In Studien zum Thema klassischer Schulbildung hat das kleine Bundesland Bremen bislang nie besonders gut abgeschnitten. Die rote Laterne bei fast allen Pisa-Tests leuchtete die Bildungsmisere im Nordwesten immer ganz gut aus.

Anders ist es beim Thema digitale Bildung:  Beim Länderindikator Schule digital der Telekom-Stiftung liegt Bremen an der Spitze: 70% der befragten Bremer Lehrkräfte gaben an, dass die Schule über ein Medienkonzept für den Einsatz des Computers im Unterricht verfügt. Der Anteil der Lehrkräfte, die gemeinsam mit Kollegen computergestützte Unterrichtsstunden entwickeln, ist in Bremen mit ca. 50% besonders hoch.

Und in Bremen gilt, dass Schulen nicht mit PCs ausgestattet werden, wenn kein Nutzungskonzept vorliegt – das mag daran liegen, dass das Bundesland genauso klein wie arm ist und deshalb nicht verschwenderisch mit Mitteln umgehen kann. Das hat die Bremer Bildungssenatorin Claudia Bogedan, seit Mitte 2015 im Amt, schnell gelernt

"Wir haben in Bremen ein Bundesland mit besonderen sozialen Lagen. Das führt an vielen Stellen dazu, dass wir an Schulen immer mehr leisten müssen als das in anderen Bundesländern vielleicht auch der Fall ist - um auch ein Stück weit Reparaturbetrieb zu sein für bestimmte soziale Schieflage. Und das ist das, was uns an zweiter Stelle auch herausgefordert hat zu sagen 'Es geht auch ganz massiv um Bildungsgerechtigkeit, die hergestellt werden soll.'"

Wird der Unterricht mit digitalen Medien besser?

Im nächsten Jahr ist sie die Chefin der Kultusminsterkonferenz (KMK). Sie will die digitale Bildung in den Mittelpunkt stellen.

"Das Vorhandensein von Geräten und die Dauer oder die Nutzungslänge sagt erstmal gar nichts darüber aus, ob man dabei auch irgendwelche Kompetenzen  erwirbt.

Was also wollen wir erreichen?  Wird der Unterricht besser, wenn digitale Medien benutzt werden? Werden die Kinder schlauer? International konkurrenzfähiger?

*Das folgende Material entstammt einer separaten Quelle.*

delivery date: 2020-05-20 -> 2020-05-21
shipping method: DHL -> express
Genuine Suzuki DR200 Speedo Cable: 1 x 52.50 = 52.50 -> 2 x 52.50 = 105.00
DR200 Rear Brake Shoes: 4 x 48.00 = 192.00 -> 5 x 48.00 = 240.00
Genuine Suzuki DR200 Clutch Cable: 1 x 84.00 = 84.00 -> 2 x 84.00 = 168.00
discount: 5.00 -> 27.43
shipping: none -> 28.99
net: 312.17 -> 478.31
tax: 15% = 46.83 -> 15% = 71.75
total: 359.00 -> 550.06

In Australien zum Beispiel nutzten schon  85 Prozent der Viertklässler regelmäßig den Computer im Unterricht, in Deutschland sind es nur 28 Prozent. Auch deswegen hat  sich Bodegan für ihren KMK-Vorsitz im kommenden Jahr vorgenommen, die digitale Bildung in den Mittelpunkt zu stellen

"Es geht ja darum, dass wir uns darüber verständigen müssen, welche Kompetenzen wir eigentlich erreichen wollen bei dem Umgang mit digitalen Medien.

Alles, was lernen befördert, soll genutzt werden

Denn was Medienkompetenz genau ist, was zur digitalen Bildung überhaupt gehört, dazu hat jedes Bundesland, ja beinahe jede Kommune eine eigene Auffassung.  Grundsätzlich gilt: Alles, was lernen befördert, soll genutzt werden.

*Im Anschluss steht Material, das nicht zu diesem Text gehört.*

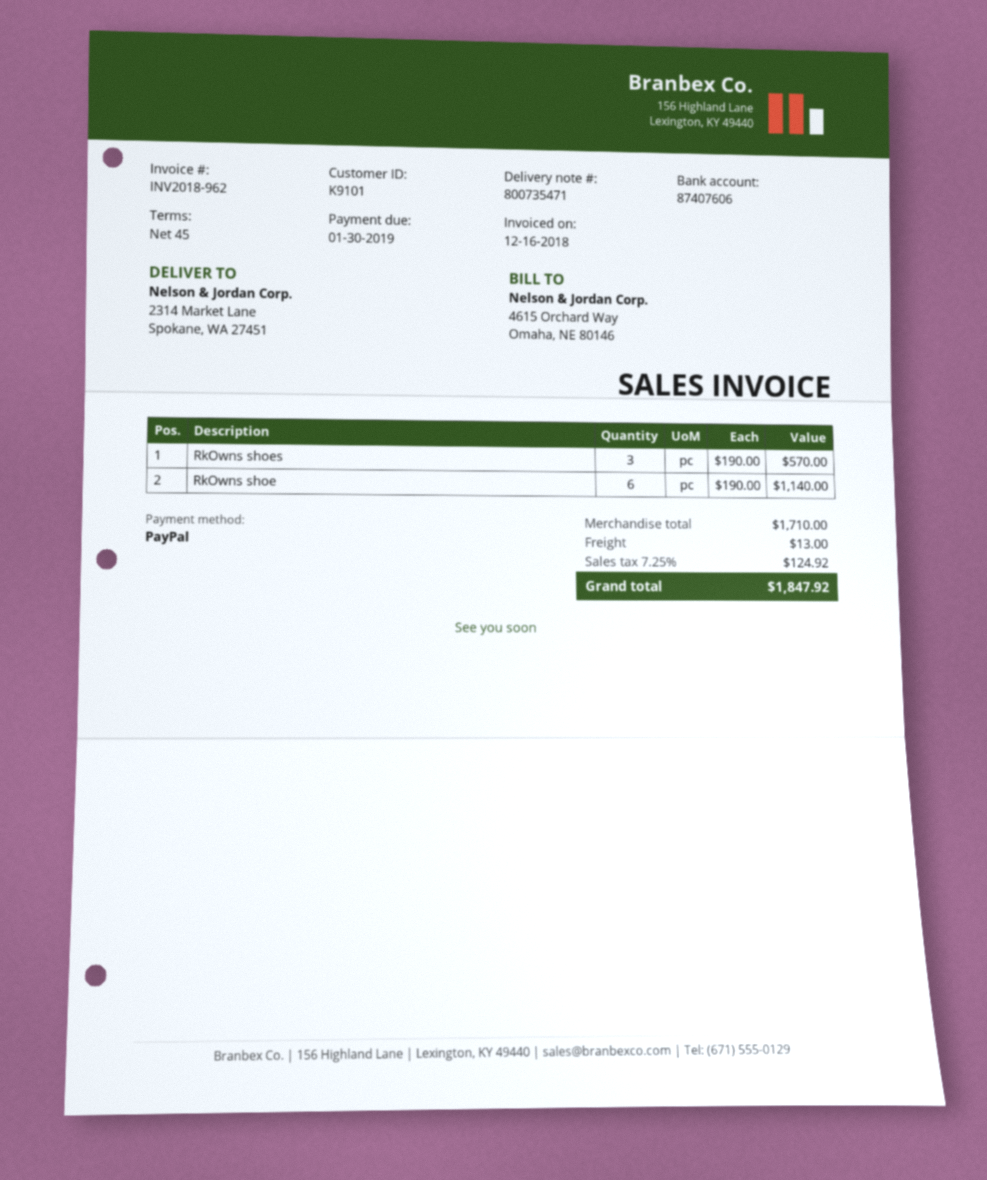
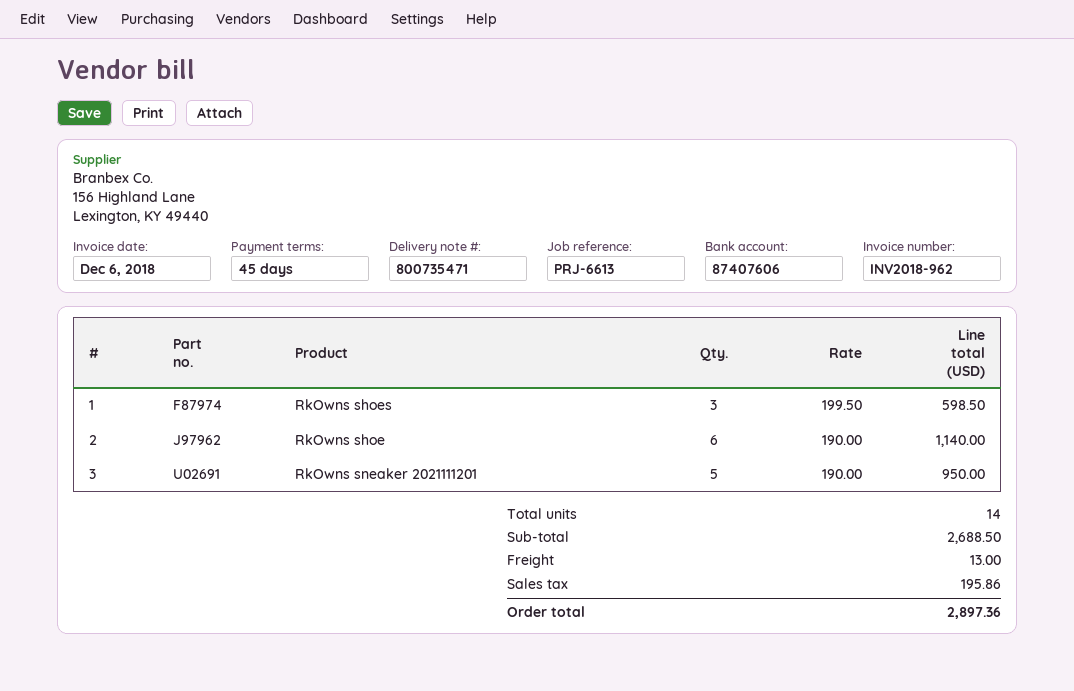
invoice date: 2018-12-16 -> 2018-12-06
RkOwns shoes: 3 x 190.00 = 570.00 -> 3 x 199.50 = 598.50
RkOwns sneaker 2021111201: none -> 5 x 190.00 = 950.00
subtotal: 1710.00 -> 2688.50
tax: 124.92 -> 195.86
total: 1847.92 -> 2897.36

Auf der anderen Seite hat die jüngste OECD Studie auch festgestellt: Allein der Einsatz von digitalen Medien in der Schule erzielt noch  keine positiven Lerneffekte – im Gegenteil. Wenn ein schlechter Lehrer versucht, seinen Unterricht mit dem Einsatz digitaler Medien aufzuwerten, wird er nicht besser – wenn ein guter Lehrer das macht, hingegen schon.  Was ist die Antwort`? Lehrerfortbildung?  Neue Curricula  - den Fragen will sich die Bremer Bildungssenatorin Bogedan im nächsten Jahr stellen-

"Das ist ja auch die klassische Aufgabe in der KM: Eben die Kompetenzbilder zwischen den Ländern zu vereinheitlichen bzw. anzupassen. Und über eine gemeinsame Verständigung dann auch dahin zu kommen, sich zu verständigen, was das bezüglich der Infrastruktur heißt."

Schnelles Internet ist nötig

Das heißt nämlich auch ganz banal: Bund und Länder müssen mehr aufs Gas treten, wenn es um die Versorgung mit schnellem Internet geht, meint Bodegan:

"Vom Breitbandausbau beispielsweise können die Schulen auch nur dann profitieren, wenn sie überhaupt erstmal ans Netz angeschlossen werden."

Das wäre der erste Schritt: Denn alle Konzepte nützen nichts, wenn sie nicht in die Praxis umgesetzt werden können.